In Sands Harbor Marina Corp. v. Wells Fargo Insurance Services of Oregon, the plaintiffs alleged that EVMC Real Estate Consultants, Inc. and others conspiring with EVMC fraudulently induced the plaintiffs to pay advance loan commitment fees when, in fact, no financing was available.  Wells Fargo, the employer of one of the defendants, served a subpoena on Dogali Law Group, a nonparty law firm that had represented EVMC in connection with the loan transactions at issue.  Dogali withheld multiple documents on the basis of attorney-client privilege.  Several years later, the court ruled that a defendant law firm could not withhold documents on the basis of attorney-client privilege because no surviving entity had standing to invoke the privilege on EVMC’s behalf.  Wells Fargo then renewed and expanded its earlier subpoena to Dogali, seeking the withheld documents.  When Dogali argued that an electronic production would be time-consuming, Wells Fargo proposed to use its own vendors to reduce time and costs.  After unsuccessful negotiations about the payment of costs and fees for the production, the court ordered production of the previously withheld privileged documents, as well as all documents responsive to the expanded subpoena.  Dogali later filed a motion for costs and fees in the amount of $39,709.

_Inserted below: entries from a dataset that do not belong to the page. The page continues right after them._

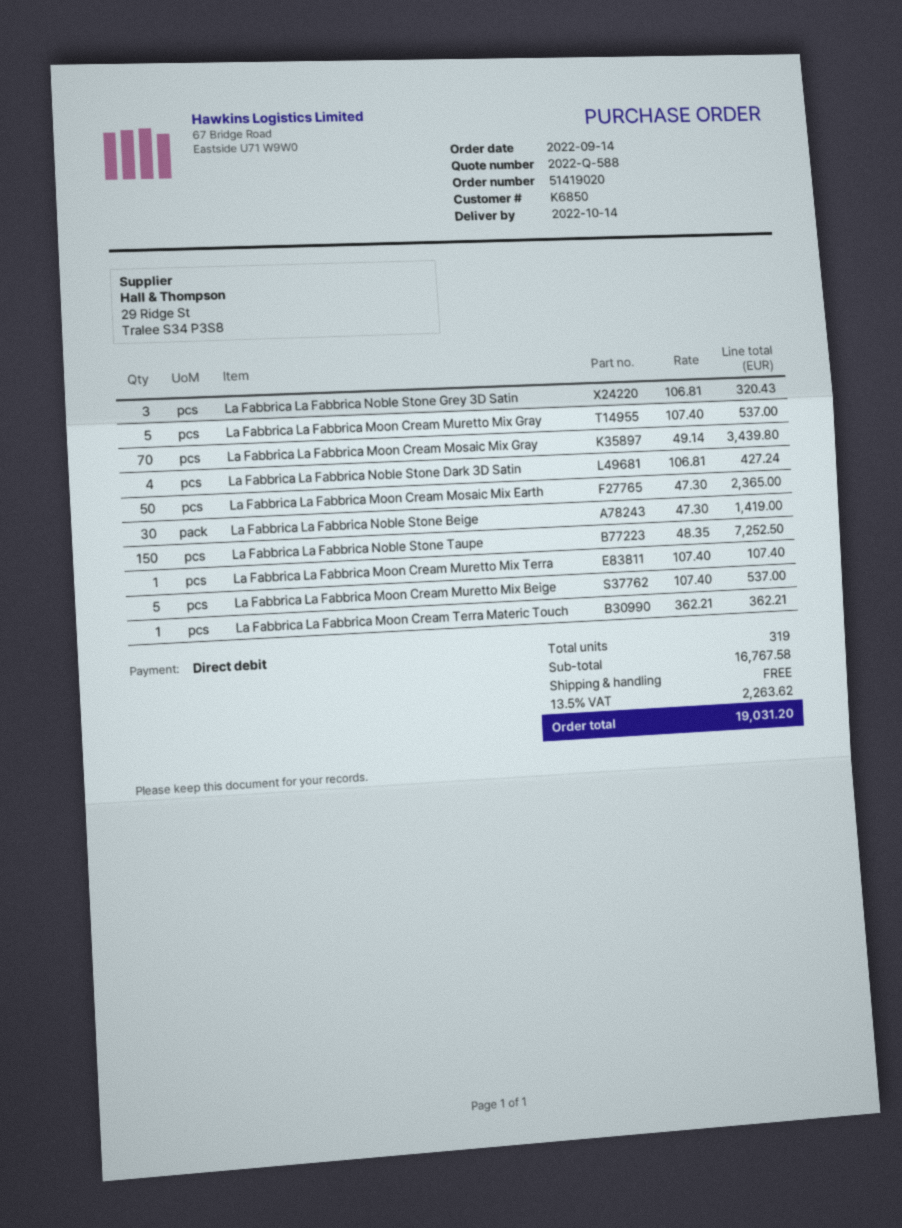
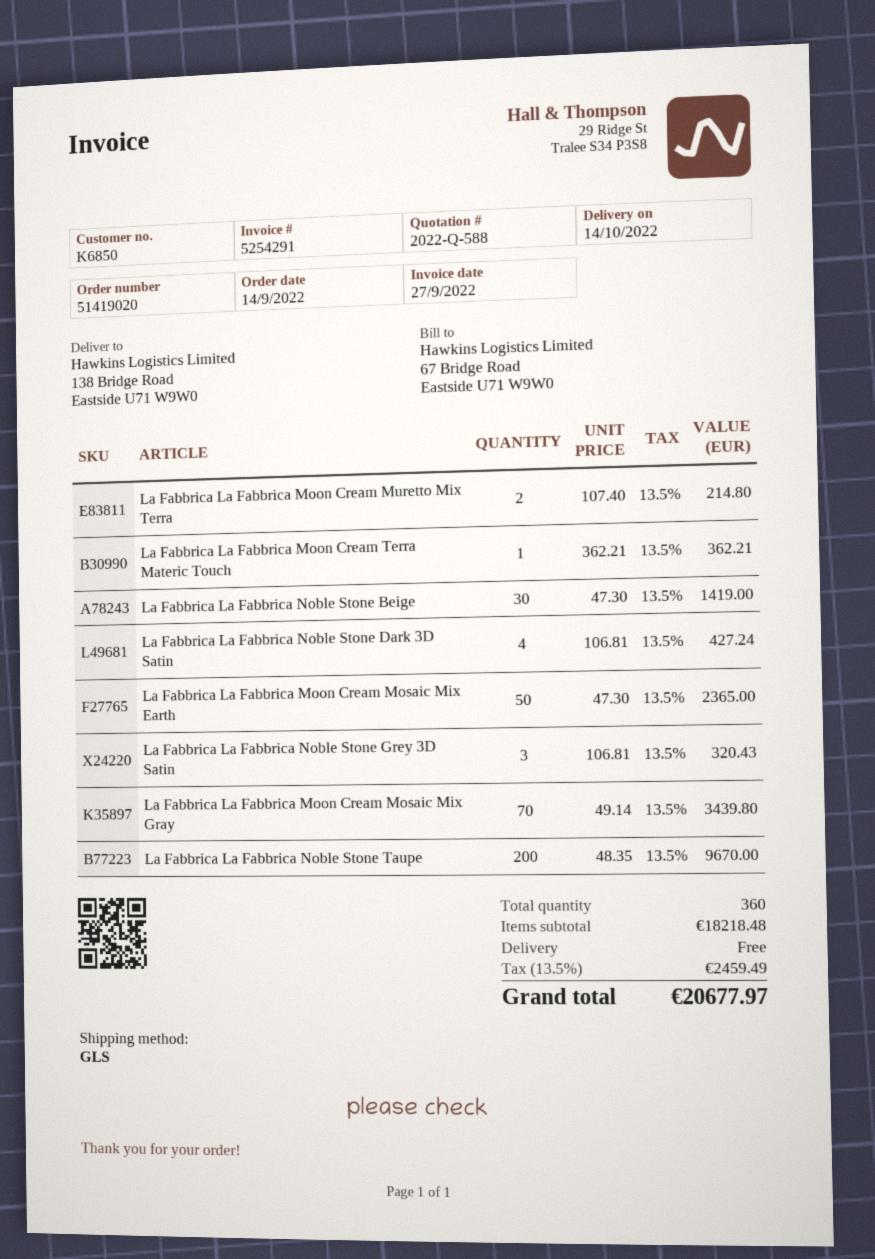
La Fabbrica La Fabbrica Moon Cream Muretto Mix Gray: 5 x 107.40 = 537.00 -> none
La Fabbrica La Fabbrica Noble Stone Taupe: 150 x 48.35 = 7252.50 -> 200 x 48.35 = 9670.00
La Fabbrica La Fabbrica Moon Cream Muretto Mix Terra: 1 x 107.40 = 107.40 -> 2 x 107.40 = 214.80
La Fabbrica La Fabbrica Moon Cream Muretto Mix Beige: 5 x 107.40 = 537.00 -> none
total quantity: 319 -> 360
subtotal: 16767.58 -> 18218.48
tax: 13.5% = 2263.62 -> 13.5% = 2459.49
total: 19031.20 -> 20677.97

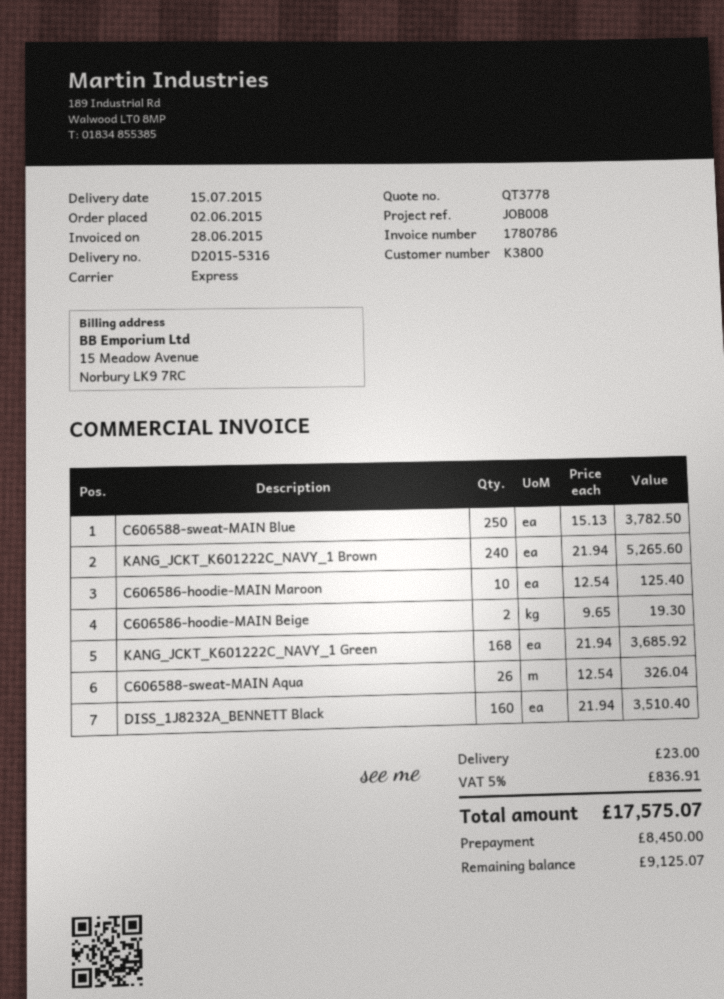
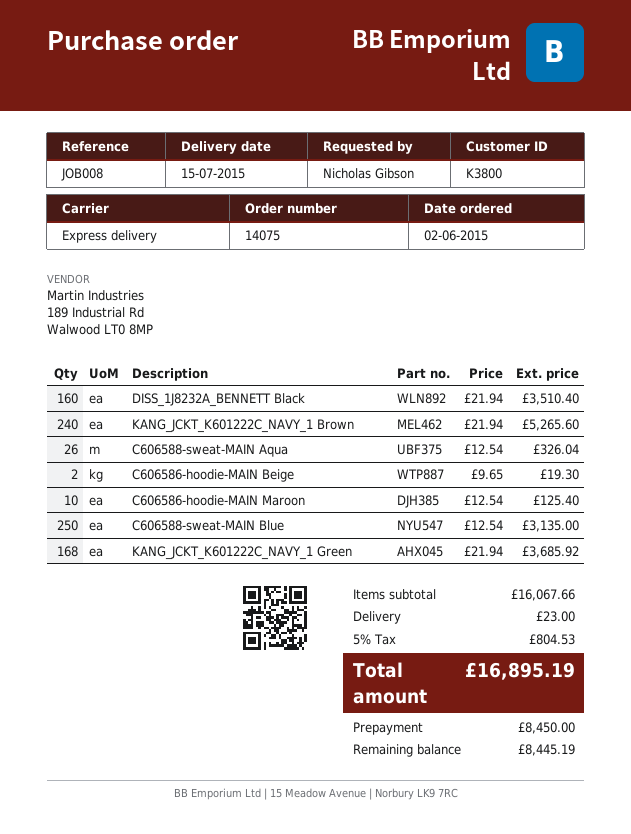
C606588-sweat-MAIN Blue: 250 x 15.13 = 3782.50 -> 250 x 12.54 = 3135.00
tax: 5% = 836.91 -> 5% = 804.53
total: 17575.07 -> 16895.19
balance: 9125.07 -> 8445.19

Weighing the mandate of Rule 45, the court held that Dogali was entitled to an award of fees.  While the court generally agreed that the legal services rates charged were reasonable, it found that the legal time spent responding to the second subpoena and renewed subpoena included time for tasks that were unreasonable, such as time spent researching whether Dogali had standing to assert the attorney-client privilege, reviewing the documents for privilege, creating privilege logs for documents reviewed previously, and researching privilege and waiver issues.  In addition, the court held that time spent communicating with former partners, preparing file memoranda, and conferring with Wells Fargo’s counsel about costs and production was not reasonable.

Finally, the court looked at the attorney time spent researching and preparing the motion for costs as well as the paralegal time spent reviewing documents for production.  The court denied Dogali’s request for the costs of drafting and reviewing the application as unnecessary and excessive.  As to time billed for the paralegal and cost of production, the court noted Wells Fargo’s offer to allow Dogali to utilize its vendor and determined that “rather than explore a more efficient and economical approach for the production, [Dogali] opted to have [its] paralegal print each email individually and convert it into a pdf…[Wells Fargo] should not be required to bear the cost of [Dogali’s] unilateral decision to utilize a more time-consuming approach.”  After carving out costs and fees determined to be unreasonable, the court awarded Dogali fees and costs in the amount of $10,537.33.

In Nitsch v. Dreamworks Animation SKG Inc., the court determined that attorneys’ fees and costs associated with protecting the confidentiality of affected non-parties were reasonable and therefore compensable.  Non-party Croner Company, a consulting company that conducted annual compensation benchmarking, moved for reimbursement of costs incurred in responding to the plaintiffs’ subpoena, which sought survey data that Croner obtained from companies in the animation and visual effects industry over several years.  Before Croner responded to the subpoena, its counsel conferred with plaintiffs’ counsel, advised that it would seek reimbursement of costs, and provided an initial estimate of those costs.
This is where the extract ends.